Las ideas republicanas, como parte del caldo ideológico del siglo XIX, no se limitaron al ámbito político, sino que permearon cada aspecto de la sociedad. El cementerio no fue una excepción. Así, el análisis de los cuerpos que rigieron sobre las prácticas mortuorias da cuenta de la incidencia del republicanismo en ellas, especialmente la noción de la igualdad de las personas, sin distinción de ninguna clase, ante la ley. De esta manera, toda la normativa insistió en la uniformidad jurídica, es decir, en que toda la población debía someterse, sin excepción alguna, a la nueva norma. En la misma línea, se prohibió cualquier tipo de ceremonias solemnes que destacaran algunas exequias sobre las otras.

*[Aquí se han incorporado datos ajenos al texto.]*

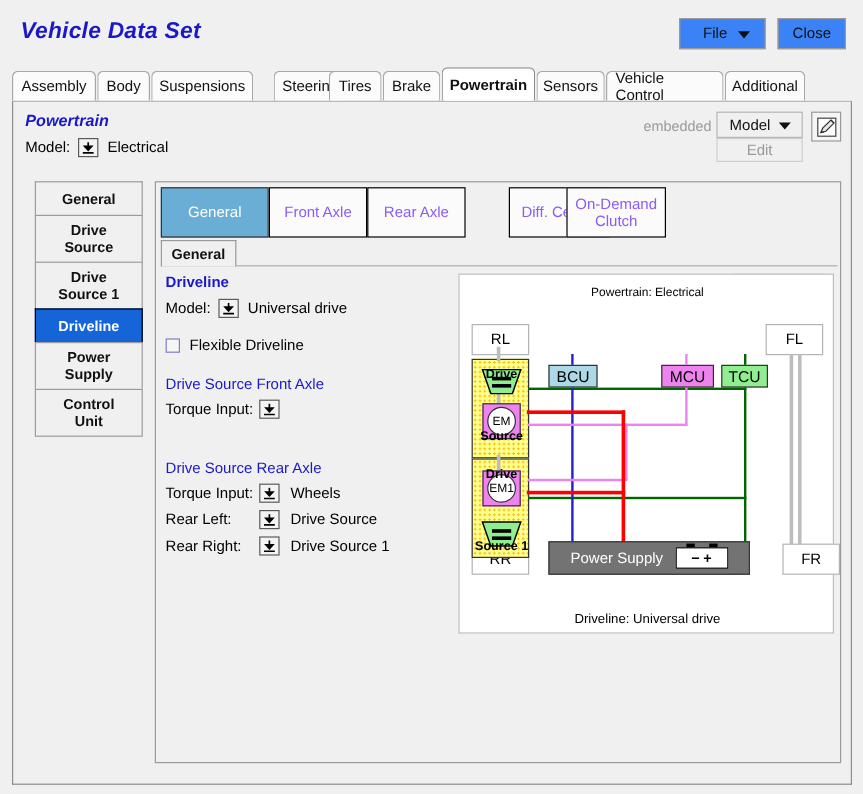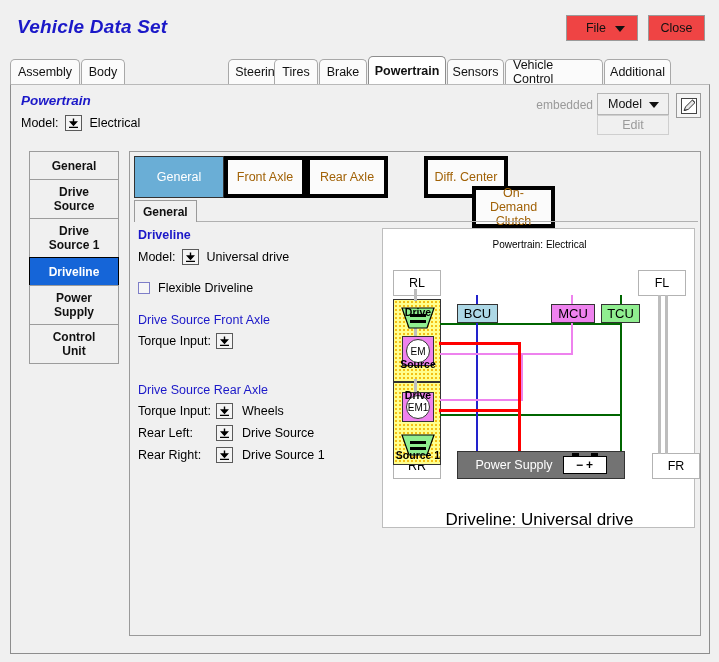"File" .topbtn { background: #ef4444 -> #3b82f6 }
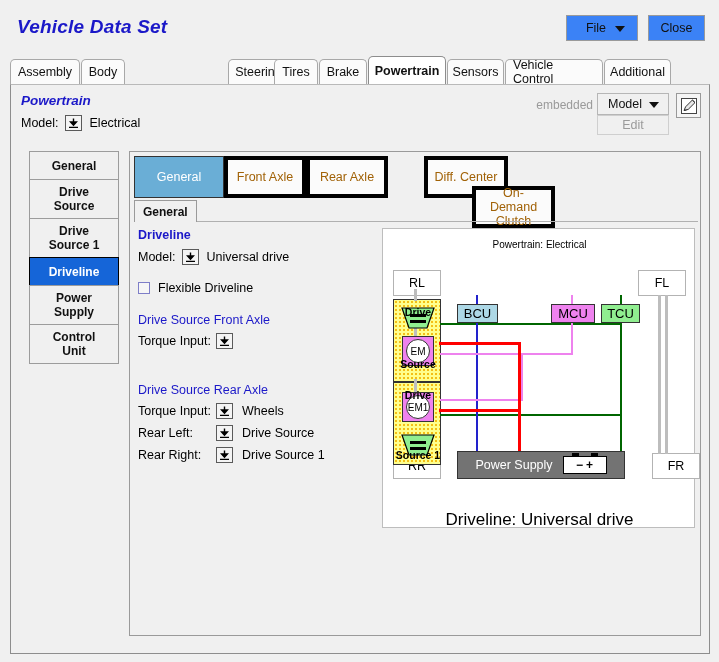"Suspensions" div.otab { html: none -> <div>Suspensions</div> }
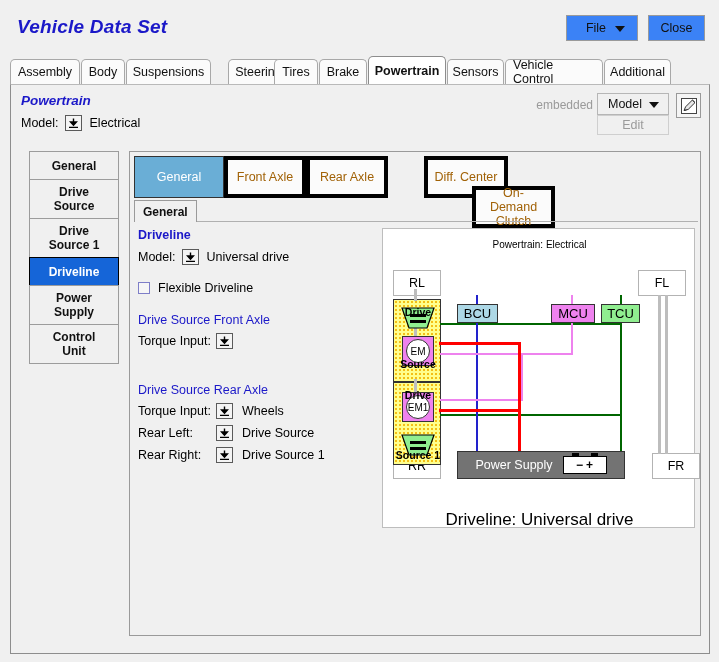"Front Axle" .itab { border: 4px solid #000000 -> 1px solid #000000; color: #a16207 -> #8b5cf6 }
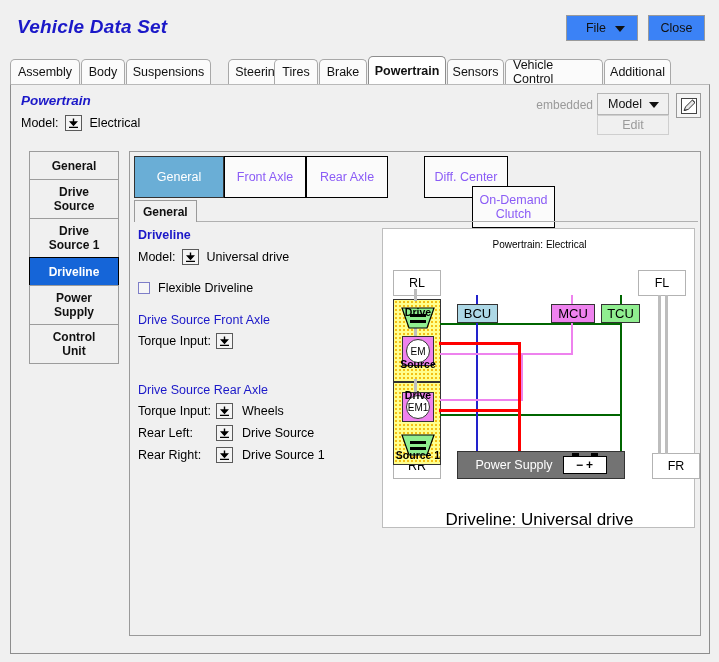"On-Demand" div.itab { margin-top: 30px -> none }
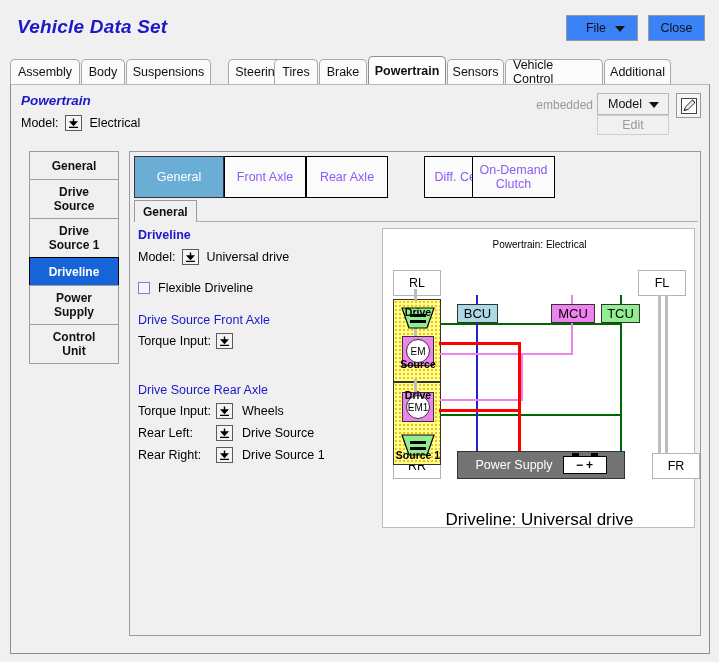"Driveline: Universal drive" #diagram-footer { font-size: 17px -> 11px }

Sin embargo, los cuerpos reglamentarios permitieron otro tipo de diferenciaciones -en la ubicación y tiempo de usufructo de las parcelas, en la calidad del servicio- que respondían a las posibilidades económicas de los deudos. Es decir, que la igualdad republicana que subyacía a las normas, se limitaba a lo político y formal, pues se permitieron distinciones económicas. Si estas diferencias podían ser compatibles con lo republicano, otro tipo de disposiciones como la exigencia de asentar en los libros de defunciones características como el “color”, el “origen” y la profesión, parecen más difíciles de ubicar en un régimen político que se definía de este modo.
Tampoco se puede obviar la fuerte incidencia del catolicismo, en tanto culto oficial del Estado, en un ámbito tan caro a la Iglesia como las prácticas fúnebres. Si este influjo se percibió con mayor fuerza en los reglamentos de la primera mitad del siglo XIX, para 1882 se observó una tendencia a tratar de diferenciar lo estatal de lo religioso. Así, se recortaron algunas funciones del párroco en favor de los profesionales de la medicina y se estableció un sector especial para los miembros de comunidades religiosas.
Las contradicciones y límites del republicanismo mendocino percibidos, en este caso, a través del examen de la normativa sobre los cementerios, dan cuenta del complejo y cambiante ambiente ideológico del siglo XIX. En efecto, junto a los vertiginosos cambios en todos los órdenes de la vida experimentados desde las revoluciones de independencia, se dieron notables continuidades y pervivencias que hicieron que todas las ideas políticas decimonónicas presentaran esta serie de fracturas y mutaciones que les dieron su especificidad.
Finalmente, dado que este trabajo se ha limitado al análisis de la normativa, surge la pregunta respecto al nivel de las prácticas; es decir, si en la praxis alrededor de la muerte también incidieron las ideas republicanas, lo cual será trabajado en futuras investigaciones.